Progression of liver fibrosis commonly occurs in almost all cases of chronic liver disease. During the healing process, an excessive amount of protein is deposited in the extracellular matrix, resulting in scarring, that bridges the adjacent portal triads and central veins together, ultimately leading to cirrhosis (12). With long-term, regular and effective therapy, liver fibrosis and cirrhosis may be reversed (3). The clinical practice guidelines on the management of hepatitis advocates that patients with obvious fibrosis should be treated immediately (4). As such, the accurate assessment of liver fibrosis is critical for therapeutic decisions and in determining the prognosis.
Biopsy is the current gold standard for fibrosis, but has the disadvantages of high invasiveness and poor inter- and intra-observer consistency (56). In addition, liver disease is usually non-uniformly distributed, and a biopsy may be limited in sampling errors and determining the disease extent. To date, serum markers and many imaging techniques have been developed for evaluating liver fibrosis noninvasively (789101112131415161718192021). However, serum markers are influenced by numerous factors, and have a low specificity (7). Transient elastography could be widely used for screening fibrosis in clinical practice, but is limited to steatitis, inflammation, and patients who are obese or who have narrow intercostal spaces and ascites (8910). Perfusion CT could be used to detect microcirculatory changes in cirrhosis and help to differentiate low grade fibrosis (1112), but radiation exposure, the use of contrast agents and limited scan coverage range make it impossible to be widely used (13). Liver specific contrast-enhanced magnetic resonance imaging (MRI) could be used to measure hepatocyte function.
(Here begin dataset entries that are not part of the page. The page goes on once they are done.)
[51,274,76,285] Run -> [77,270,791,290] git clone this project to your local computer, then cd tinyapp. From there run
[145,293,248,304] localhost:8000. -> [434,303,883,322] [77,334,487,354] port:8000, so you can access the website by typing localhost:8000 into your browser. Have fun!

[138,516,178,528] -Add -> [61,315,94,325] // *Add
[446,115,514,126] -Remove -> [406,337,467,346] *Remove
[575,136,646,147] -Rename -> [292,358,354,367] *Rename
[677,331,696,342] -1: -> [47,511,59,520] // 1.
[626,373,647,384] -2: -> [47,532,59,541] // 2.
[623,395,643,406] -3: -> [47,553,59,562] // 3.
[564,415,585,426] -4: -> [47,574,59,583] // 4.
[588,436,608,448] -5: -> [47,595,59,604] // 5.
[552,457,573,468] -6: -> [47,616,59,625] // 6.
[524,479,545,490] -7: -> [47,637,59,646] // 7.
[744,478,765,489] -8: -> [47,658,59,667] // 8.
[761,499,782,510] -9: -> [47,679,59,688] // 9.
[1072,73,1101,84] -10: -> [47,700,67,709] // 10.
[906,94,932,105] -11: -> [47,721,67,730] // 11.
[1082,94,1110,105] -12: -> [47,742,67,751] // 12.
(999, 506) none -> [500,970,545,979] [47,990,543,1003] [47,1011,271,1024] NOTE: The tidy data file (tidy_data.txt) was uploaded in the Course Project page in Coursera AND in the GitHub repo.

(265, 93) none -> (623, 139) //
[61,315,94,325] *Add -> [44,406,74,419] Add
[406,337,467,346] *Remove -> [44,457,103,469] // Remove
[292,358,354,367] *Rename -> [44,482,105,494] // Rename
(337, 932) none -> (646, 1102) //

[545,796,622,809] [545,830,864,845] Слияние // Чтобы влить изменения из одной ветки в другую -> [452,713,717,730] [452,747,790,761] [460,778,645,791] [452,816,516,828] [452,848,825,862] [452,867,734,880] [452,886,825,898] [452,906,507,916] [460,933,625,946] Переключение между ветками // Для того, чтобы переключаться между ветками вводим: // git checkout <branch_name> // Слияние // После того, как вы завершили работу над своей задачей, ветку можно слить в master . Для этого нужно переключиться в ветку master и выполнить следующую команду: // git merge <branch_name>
The enhancement degree and heterogeneity of liver parenchyma on the hepatocyte phase is correlated with the degree of liver fibrosis, but limited to the use of contrast agents and long examination time (141516). Magnetic resonance elastography is an established accurate method for the detection and stratification of liver fibrosis, with accuracy more than 0.9 (1011); however, its use is limited due to high iron overload, portal hypertension, inflammatory activity, and the need for dedicated installation equipment (171819).
T1rho reflects the interactions between motion-restricted water molecules and their local macromolecular environment. Because of its high sensitivity to low frequency motional processes, it can be used to investigate the macromolecular composition of, and proton exchange within, the tissue (222324). Liver fibrosis is the result of the biological deposition of macromolecules. Hence, T1rho MRI may be sufficiently sensitive for evaluating liver fibrosis. Experimental studies in rats concluded that degree of fibrosis correlated with T1rho measurements, and that T1rho MRI can be used to monitor liver injury and fibrosis degrees (252627). Clinical studies with cirrhotic patients achieved similar results, and suggested the potential value of T1rho for assessing cirrhosis without being influenced by necroinflammatory activity, steatosis, and iron load (2829). However, clinical studies with fibrosis patients showed inconsistent results. Singh et al. (30) demonstrated a significant correlation between fibrosis stage and T1rho values. But Takayama et al. (31) found no correlation between liver fibrosis scores and T1rho values. Accordingly, further studies are required to validate the value of T1rho in patients with fibrosis. Additionally, fatty liver, which is becoming a substantial public health burden, can progress to liver fibrosis (32). In all previous studies, only that of Allkemper et al. (29) excluded the potential impact of steatosis on T1rho measurements, although further studies are necessary to minimize bias due to the small number of patients.
Therefore, the purposes of our study were to investigate the potential value of T1rho to detect liver fibrosis, and evaluate whether the presence of fatty liver affects liver T1rho measurements.

MATERIALS AND METHODS

Subjects

This prospective study was approved by our Institutional Review Board. Written informed consent was obtained from all subjects. From July 2015 to March 2016, 58 subjects were scheduled to undergo MRI of the liver. The imaging indications derived from ultrasonic elastography and modified Dixon (mDIXON), assisted the selection of patients in fibrosis and fatty liver group, respectively (3334).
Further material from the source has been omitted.